### TASK OBJECTIVE
Provide only the number of lines in the listing that contain the string "hermes".

### EXERCISE INPUT

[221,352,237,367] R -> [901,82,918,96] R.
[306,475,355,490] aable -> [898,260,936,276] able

---

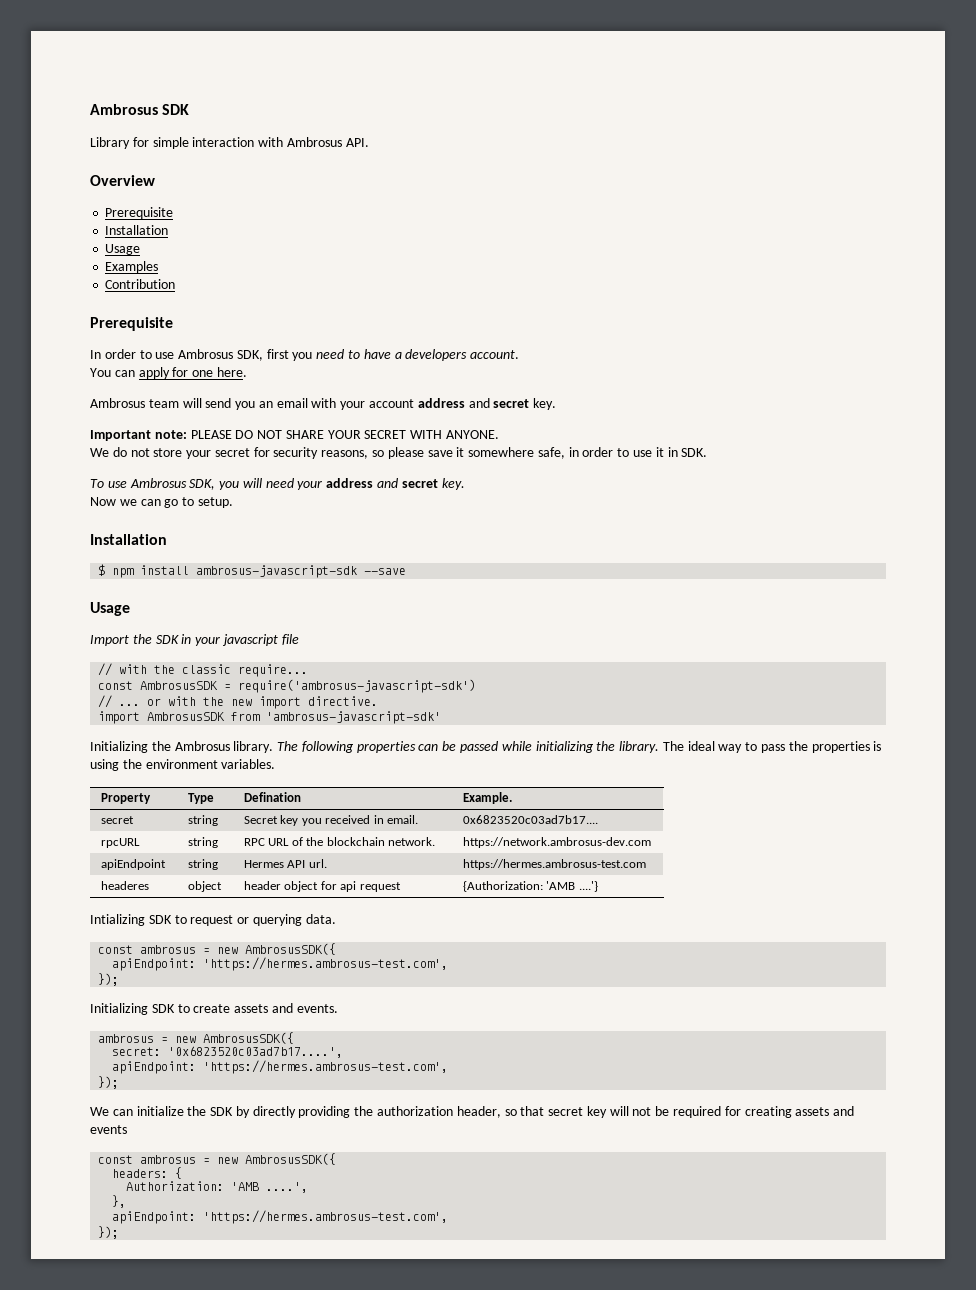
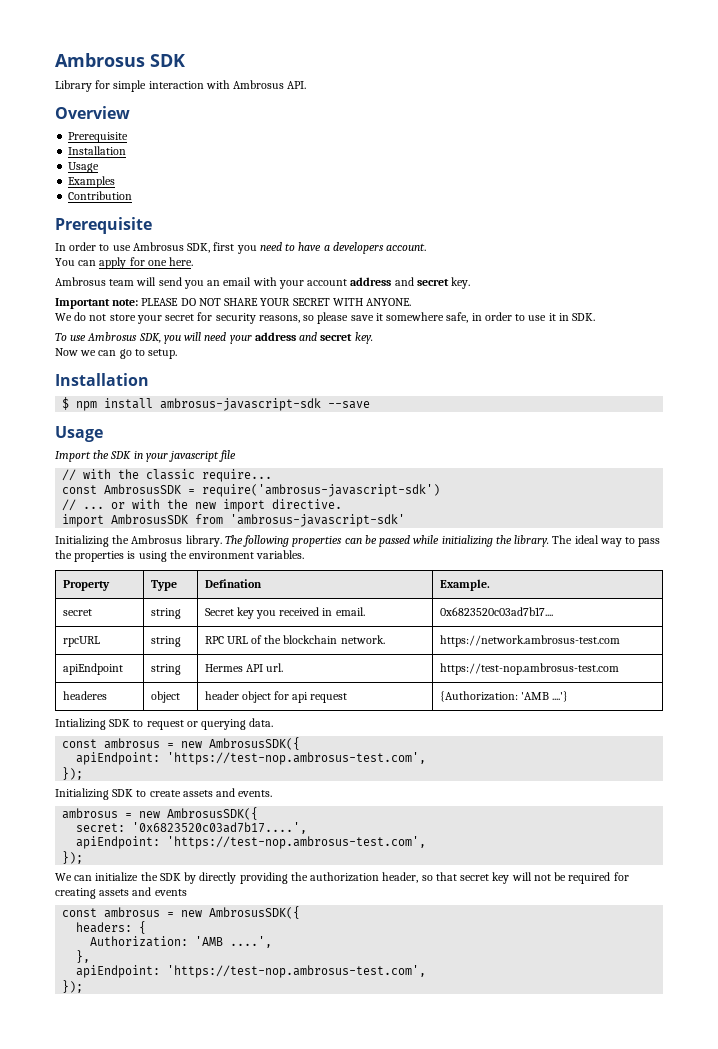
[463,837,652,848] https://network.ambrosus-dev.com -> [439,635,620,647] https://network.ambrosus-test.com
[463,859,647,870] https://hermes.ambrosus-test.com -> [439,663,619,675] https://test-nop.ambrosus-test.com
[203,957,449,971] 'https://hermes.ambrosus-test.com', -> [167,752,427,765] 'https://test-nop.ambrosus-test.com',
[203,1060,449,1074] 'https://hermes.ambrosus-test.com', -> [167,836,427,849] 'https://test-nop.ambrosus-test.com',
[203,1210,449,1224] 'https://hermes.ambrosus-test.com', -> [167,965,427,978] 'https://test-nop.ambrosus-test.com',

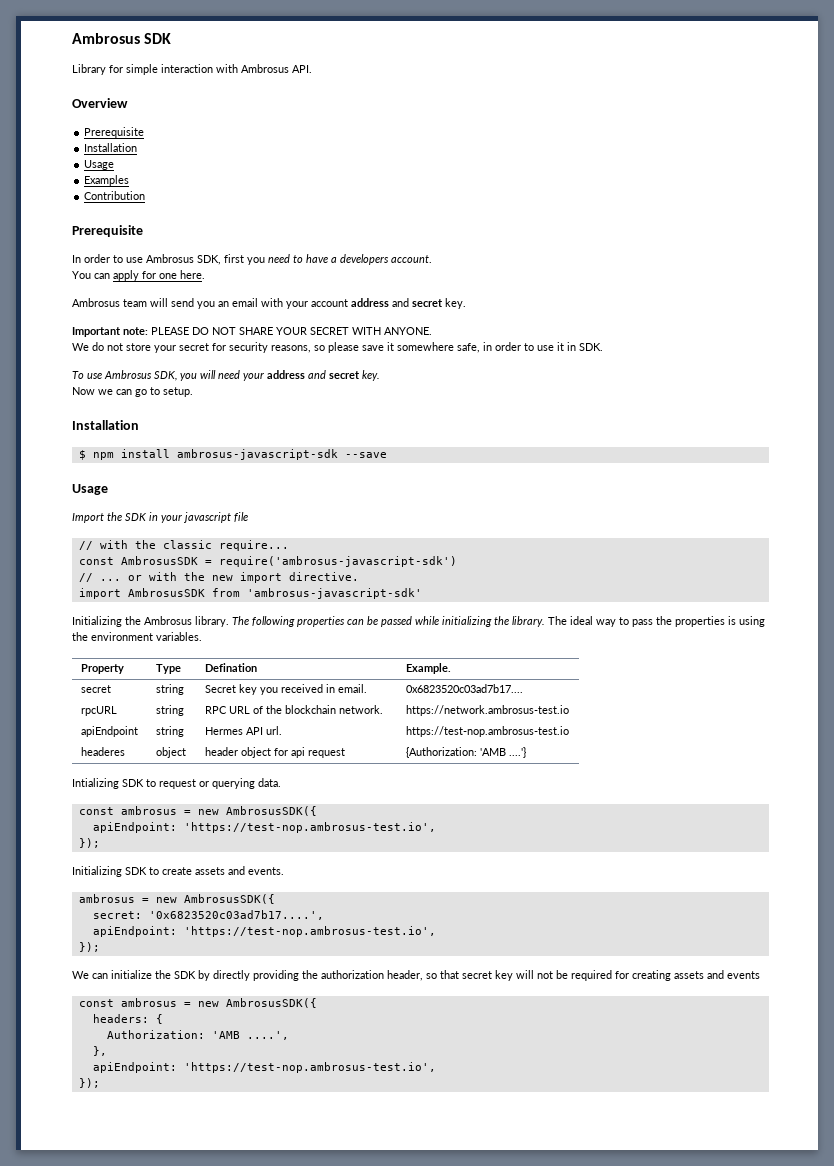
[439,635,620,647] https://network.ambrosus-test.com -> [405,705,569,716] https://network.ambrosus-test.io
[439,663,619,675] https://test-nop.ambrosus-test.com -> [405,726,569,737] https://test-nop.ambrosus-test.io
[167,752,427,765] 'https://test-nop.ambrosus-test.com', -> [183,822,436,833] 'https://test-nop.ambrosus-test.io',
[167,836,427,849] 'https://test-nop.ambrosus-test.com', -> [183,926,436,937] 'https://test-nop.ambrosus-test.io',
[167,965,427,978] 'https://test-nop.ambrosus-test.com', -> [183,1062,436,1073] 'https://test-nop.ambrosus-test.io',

### WRITTEN ANSWER
4